While the raid was a huge moral booster for the US it really did little real damage to Japan, I would be interested in how the Japanese reported on the earlier raids by the Chinese Air Force. What, if anything, did the Japanese public know of the raids?


----------



## janel90 (May 11, 2012)

Exactly, muscogeemike --- that's what I'd like to learn, as well. What was the Japanese public told about the raid??

Jane


----------



## Shinpachi (May 14, 2012)

I think your mother is correct. Damage was limited with only a dozen of tons bombs though spiritual impact to the Japanese was greater.
Japanese media reported "9 Enemy Bombers Shot Down" immediately. Few believed it as the sky was clear and no one witnessed aircrafts crashed.

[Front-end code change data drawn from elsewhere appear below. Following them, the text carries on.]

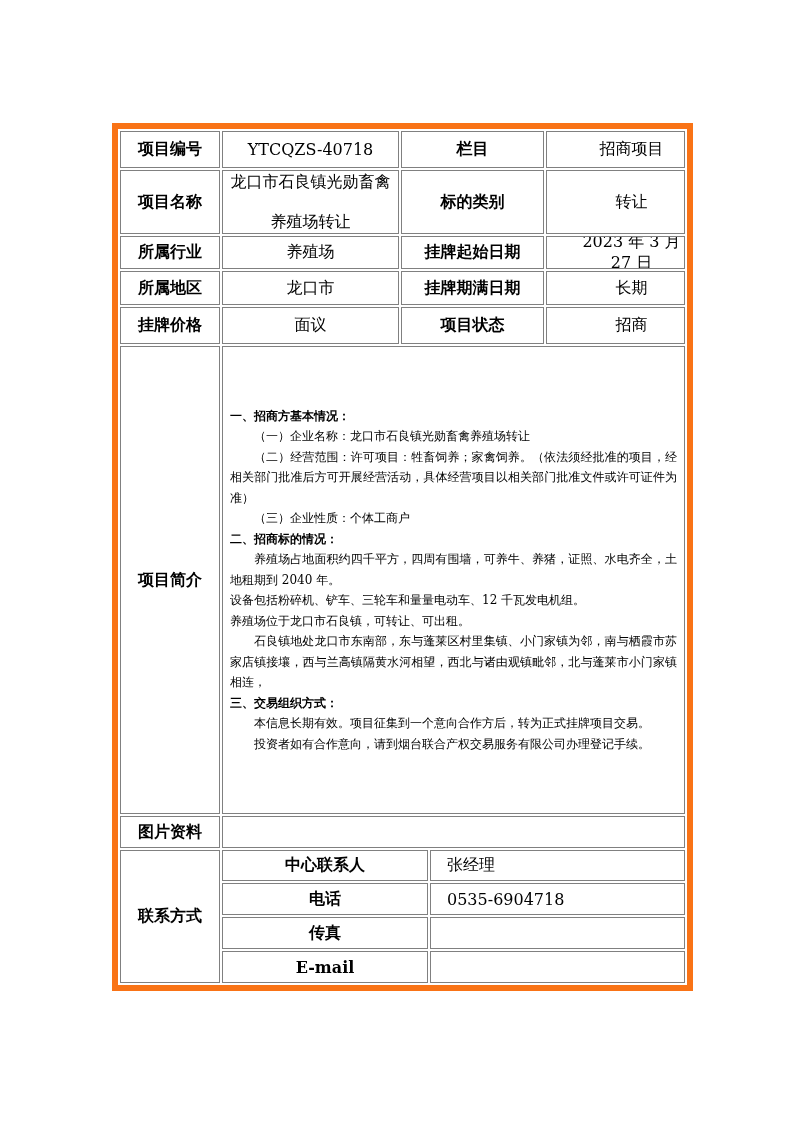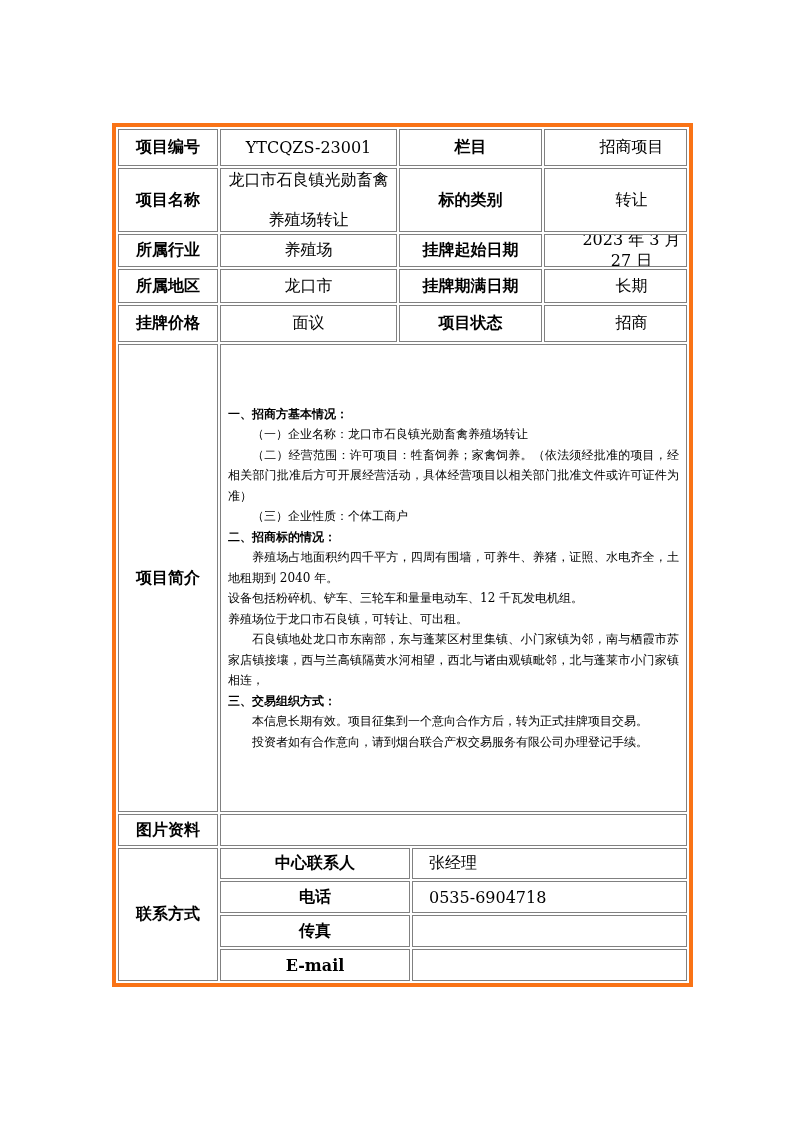"项目编号" .proj-table { border: 4px solid #f97316 -> 6px solid #f97316 }
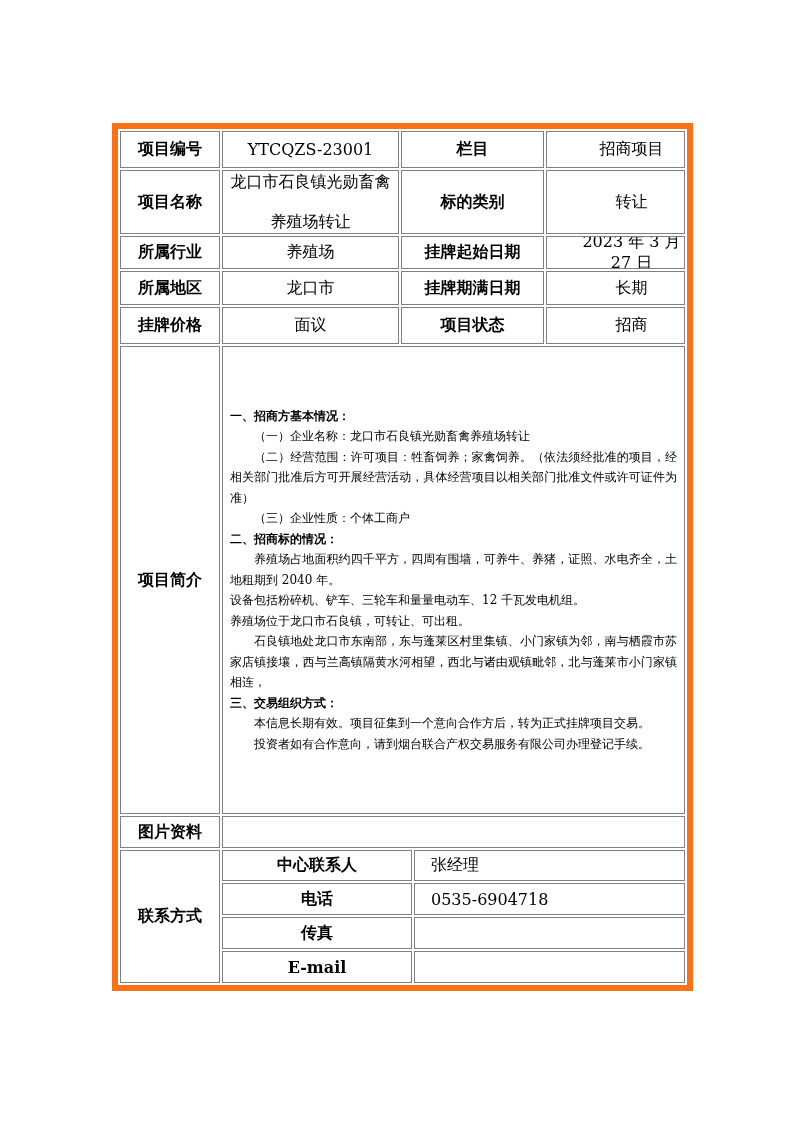"YTCQZS-23001" span { text: YTCQZS-23001 -> YTCQZS-40718 }
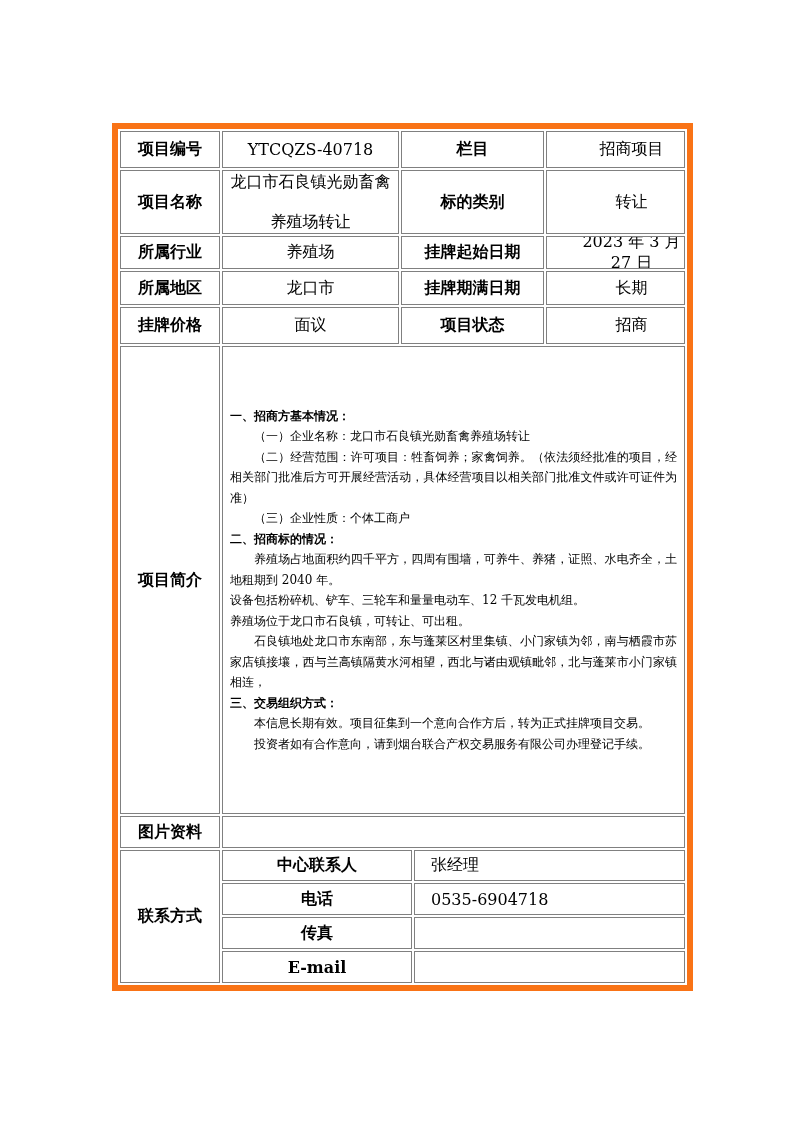"中心联系人" .sublabel { width: 190px -> 206px }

Indiscriminate bombing you mention on major Japanese cities by the B-29s began from November 1944.
It was two and a half years later from the Doolittle raid.


----------



## davebender (May 14, 2012)

The Japanese statements are true. 

It was the American public that were deceived when told the Doolittle Raid was a great military achievement. In reality this publicity stunt tied up two USN CV task forces that might have made a decisive difference at the Coral Sea battle of May 1942.


----------



## FLYBOYJ (May 14, 2012)

davebender said:


> The Japanese statements are true.
> 
> It was the American public that were deceived when told the Doolittle Raid was a great military achievement. *In reality this publicity stunt tied up two USN CV task forces that might have made a decisive difference at the Coral Sea battle of May 1942*.



Yes and no - One could argue the value of the Doolittle Raid, it did provide a great propaganda tool for the American people. The raid wasn't intened to do great damage, it was intended to show the Japanese that their homeland was invunurable and it did tie up resources that could have been better used.

From Wikipedia;

_"The raid caused negligible material damage to Japan, but it succeeded in its goal of helping American morale, and casting doubt in Japan on the ability of the Japanese military leaders. It also caused Japan to withdraw its powerful aircraft carrier force from the Indian Ocean to defend their Home Islands, and the raid contributed to Admiral Isoroku Yamamoto's decision to attack Midway—an attack that turned into a decisive rout of the Imperial Japanese Navy (IJN) by the U.S. Navy near Midway Island in the Central Pacific.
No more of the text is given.